* Excerpted records *
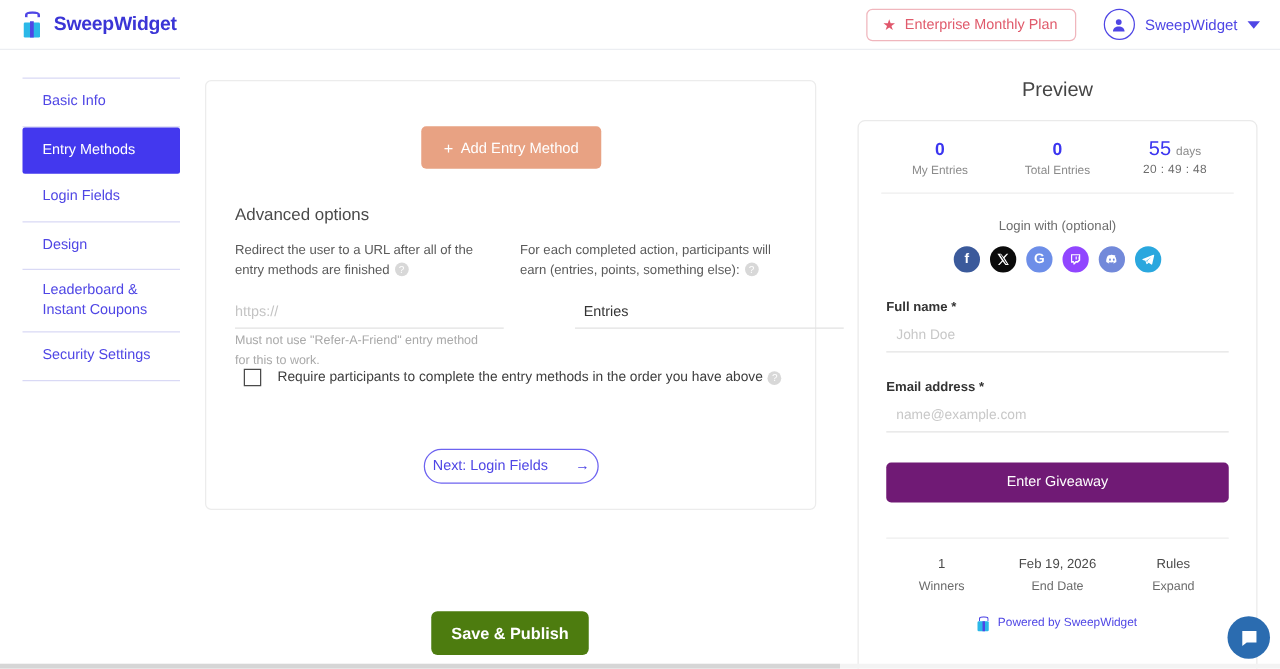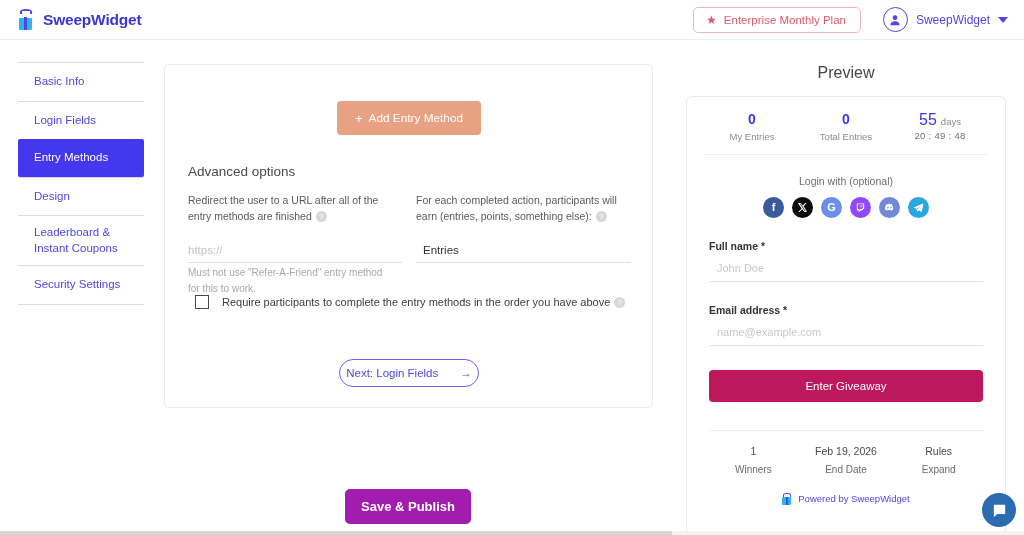--- a/index.html
+++ b/index.html
@@ -81,21 +81,21 @@
     width: 11px; height: 11px; border-radius: 50%;
     background: #d8d8d8; color: #fff; font-size: 8px;
     vertical-align: middle; margin-left: 4px;
   }
   .underline-input {
     margin-top: 17px; border: none; border-bottom: 1px solid #e2e2e2;
     width: 100%; font-size: 11.5px; font-family: inherit;
     padding: 2px 0 6px 0; color: #333; background: transparent; outline: none;
   }
   .underline-input::placeholder { color: #c4c4c4; }
-  .underline-input.indent { padding-left: 7px; }
+  .underline-input.indent { padding-left: 7px; margin-left: 44px; }
   .note {
     position: absolute; left: 23px; top: 200px; width: 200px;
     font-size: 10px; color: #a9a9a9; line-height: 1.55;
   }
   .check-row {
     position: absolute; left: 30px; top: 230px;
     display: flex; align-items: center; gap: 13px;
   }
   .checkbox {
     width: 14px; height: 14px; border: 1.4px solid #4a4a4a; background: #fff; cursor: pointer; flex: none;
@@ -105,21 +105,21 @@
     position: absolute; left: 174px; top: 294px;
     width: 140px; height: 28px;
     border: 1px solid #6d63f0; border-radius: 15px;
     background: #fff; color: #4f46e5; font-size: 11.5px; font-family: inherit;
     display: flex; align-items: center; justify-content: center; gap: 22px; cursor: pointer;
   }
 
   .save-btn {
     position: absolute; left: 345px; top: 489px;
     width: 126px; height: 35px; border: none; border-radius: 5px;
-    background: #a21caf; color: #fff; font-size: 13px; font-weight: bold;
+    background: #4d7c0f; color: #fff; font-size: 13px; font-weight: bold;
     font-family: inherit; cursor: pointer;
   }
 
   
   .preview-title {
     position: absolute; left: 690px; top: 64px; width: 312px;
     text-align: center; font-size: 16px; color: #454545;
   }
   .preview-card {
     position: absolute; left: 686px; top: 96px;
@@ -147,21 +147,21 @@
   .form { padding: 0 22px; margin-top: 22px; }
   .form-label { font-size: 10.5px; color: #333; font-weight: bold; }
   .form-input {
     margin-top: 10px; width: 100%; border: none; border-bottom: 1px solid #e4e4e4;
     font-size: 11px; padding: 0 0 7px 8px; font-family: inherit; outline: none; background: transparent;
   }
   .form-input::placeholder { color: #c8c8c8; }
   .gap { height: 22px; }
   .enter-btn {
     margin-top: 24px; width: 100%; height: 32px; border: none; border-radius: 4px;
-    background: #be185d; color: #fff; font-size: 11.5px; font-family: inherit; cursor: pointer;
+    background: #701a75; color: #fff; font-size: 11.5px; font-family: inherit; cursor: pointer;
   }
   .foot-hr { height: 1px; background: #eeeeee; margin: 28px 22px 0 22px; }
   .foot-row { display: flex; padding: 14px 20px 0 20px; }
   .foot-cell { flex: 1; text-align: center; }
   .foot-top { font-size: 10.5px; color: #4a4a4a; }
   .foot-bot { font-size: 10px; color: #6b6b6b; margin-top: 7px; }
   .powered {
     display: flex; align-items: center; justify-content: center; gap: 5px;
     margin-top: 18px; font-size: 9.5px; color: #4f46e5; cursor: pointer;
   }
@@ -212,22 +212,22 @@
       <span class="user-name">SweepWidget</span>
       <span class="caret"></span>
     </div>
   </div>
 </div>
 
 <div class="sidebar">
   <div class="side-divider"></div>
   <div class="side-item">Basic Info</div>
   <div class="side-divider"></div>
+  <div class="side-item active">Entry Methods</div>
   <div class="side-item">Login Fields</div>
-  <div class="side-item active">Entry Methods</div>
   <div class="side-divider"></div>
   <div class="side-item">Design</div>
   <div class="side-divider"></div>
   <div class="side-item two-line">Leaderboard &amp; Instant Coupons</div>
   <div class="side-divider"></div>
   <div class="side-item">Security Settings</div>
   <div class="side-divider"></div>
 </div>
 
 <div class="main-card">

* To do *
Could you copy out every line in the listing where the word "content" appears?

* Final answer *
     display: flex; align-items: center; justify-content: center; gap: 22px; cursor: pointer;
     display: flex; align-items: center; justify-content: center; gap: 5px;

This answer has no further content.